WHAT TO PRODUCE: Every line holding the string "Cover" is to be copied from the entries below.
*** THE RECORDS ***
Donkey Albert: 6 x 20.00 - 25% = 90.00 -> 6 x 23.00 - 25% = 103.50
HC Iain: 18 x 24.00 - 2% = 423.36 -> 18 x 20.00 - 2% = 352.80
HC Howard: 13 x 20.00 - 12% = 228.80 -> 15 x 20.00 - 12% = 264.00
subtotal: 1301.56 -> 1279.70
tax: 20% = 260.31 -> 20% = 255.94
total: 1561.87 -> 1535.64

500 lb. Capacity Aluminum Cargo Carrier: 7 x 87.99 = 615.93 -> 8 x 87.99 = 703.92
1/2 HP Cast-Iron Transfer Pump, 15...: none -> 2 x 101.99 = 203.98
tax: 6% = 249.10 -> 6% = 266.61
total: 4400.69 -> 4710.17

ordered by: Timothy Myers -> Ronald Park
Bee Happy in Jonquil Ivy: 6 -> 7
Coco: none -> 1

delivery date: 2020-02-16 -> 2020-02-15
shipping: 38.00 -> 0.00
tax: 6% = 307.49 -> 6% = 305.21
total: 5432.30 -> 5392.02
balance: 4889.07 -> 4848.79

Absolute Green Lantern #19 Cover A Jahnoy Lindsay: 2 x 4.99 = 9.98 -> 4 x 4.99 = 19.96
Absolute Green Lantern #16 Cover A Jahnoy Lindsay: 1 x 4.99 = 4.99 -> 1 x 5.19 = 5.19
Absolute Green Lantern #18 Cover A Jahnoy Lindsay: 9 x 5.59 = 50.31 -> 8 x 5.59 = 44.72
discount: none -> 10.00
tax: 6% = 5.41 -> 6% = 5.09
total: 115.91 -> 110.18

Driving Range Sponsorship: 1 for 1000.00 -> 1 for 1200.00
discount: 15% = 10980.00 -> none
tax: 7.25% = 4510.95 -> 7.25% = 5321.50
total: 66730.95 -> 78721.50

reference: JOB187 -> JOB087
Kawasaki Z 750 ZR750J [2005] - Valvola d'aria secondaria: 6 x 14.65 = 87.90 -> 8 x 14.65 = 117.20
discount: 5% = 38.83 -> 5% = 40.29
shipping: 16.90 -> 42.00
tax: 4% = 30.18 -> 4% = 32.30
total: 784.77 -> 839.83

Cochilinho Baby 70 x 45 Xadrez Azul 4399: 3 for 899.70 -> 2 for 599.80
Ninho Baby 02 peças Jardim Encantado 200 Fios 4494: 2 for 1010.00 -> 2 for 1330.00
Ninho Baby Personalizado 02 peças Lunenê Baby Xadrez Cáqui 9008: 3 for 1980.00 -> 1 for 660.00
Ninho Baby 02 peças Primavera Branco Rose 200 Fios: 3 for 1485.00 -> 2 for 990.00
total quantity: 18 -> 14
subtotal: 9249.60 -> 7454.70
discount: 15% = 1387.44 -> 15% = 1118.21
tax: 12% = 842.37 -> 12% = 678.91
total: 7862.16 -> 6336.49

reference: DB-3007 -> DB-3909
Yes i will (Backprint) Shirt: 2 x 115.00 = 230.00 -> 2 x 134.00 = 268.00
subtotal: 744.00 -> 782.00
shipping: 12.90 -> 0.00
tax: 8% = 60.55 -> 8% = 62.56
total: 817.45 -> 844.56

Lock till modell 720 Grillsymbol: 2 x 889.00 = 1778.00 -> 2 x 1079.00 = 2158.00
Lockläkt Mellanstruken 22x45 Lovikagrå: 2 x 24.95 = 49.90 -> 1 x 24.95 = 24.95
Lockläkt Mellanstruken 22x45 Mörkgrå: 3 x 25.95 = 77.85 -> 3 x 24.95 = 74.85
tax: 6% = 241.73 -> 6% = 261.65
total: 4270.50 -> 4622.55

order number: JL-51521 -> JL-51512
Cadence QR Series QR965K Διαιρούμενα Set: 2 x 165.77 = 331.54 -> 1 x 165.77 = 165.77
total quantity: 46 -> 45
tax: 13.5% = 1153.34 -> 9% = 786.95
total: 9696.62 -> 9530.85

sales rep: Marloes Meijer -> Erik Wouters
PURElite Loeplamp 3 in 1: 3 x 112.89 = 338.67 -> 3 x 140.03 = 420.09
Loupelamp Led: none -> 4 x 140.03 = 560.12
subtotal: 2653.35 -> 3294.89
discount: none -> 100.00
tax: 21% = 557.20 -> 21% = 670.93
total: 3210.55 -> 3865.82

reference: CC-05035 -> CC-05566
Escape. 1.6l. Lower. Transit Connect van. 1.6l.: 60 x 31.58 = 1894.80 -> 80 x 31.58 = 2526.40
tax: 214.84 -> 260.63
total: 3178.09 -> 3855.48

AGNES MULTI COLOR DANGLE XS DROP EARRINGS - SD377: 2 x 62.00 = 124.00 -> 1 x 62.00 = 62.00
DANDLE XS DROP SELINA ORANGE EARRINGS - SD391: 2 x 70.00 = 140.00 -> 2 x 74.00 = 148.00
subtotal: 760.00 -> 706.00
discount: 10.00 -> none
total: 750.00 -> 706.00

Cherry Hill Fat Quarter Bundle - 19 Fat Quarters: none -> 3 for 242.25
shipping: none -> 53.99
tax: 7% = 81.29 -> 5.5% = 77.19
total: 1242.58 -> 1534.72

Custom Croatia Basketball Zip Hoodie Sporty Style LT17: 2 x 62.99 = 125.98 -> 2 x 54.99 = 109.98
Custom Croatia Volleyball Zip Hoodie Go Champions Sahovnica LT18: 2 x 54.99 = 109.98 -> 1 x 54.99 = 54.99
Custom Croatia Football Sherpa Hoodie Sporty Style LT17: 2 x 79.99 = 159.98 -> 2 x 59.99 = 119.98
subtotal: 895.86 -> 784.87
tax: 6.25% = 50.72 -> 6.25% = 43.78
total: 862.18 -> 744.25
***
ANSWER AREA:
Absolute Green Lantern #19 Cover A Jahnoy Lindsay: 2 x 4.99 = 9.98 -> 4 x 4.99 = 19.96
Absolute Green Lantern #16 Cover A Jahnoy Lindsay: 1 x 4.99 = 4.99 -> 1 x 5.19 = 5.19
Absolute Green Lantern #18 Cover A Jahnoy Lindsay: 9 x 5.59 = 50.31 -> 8 x 5.59 = 44.72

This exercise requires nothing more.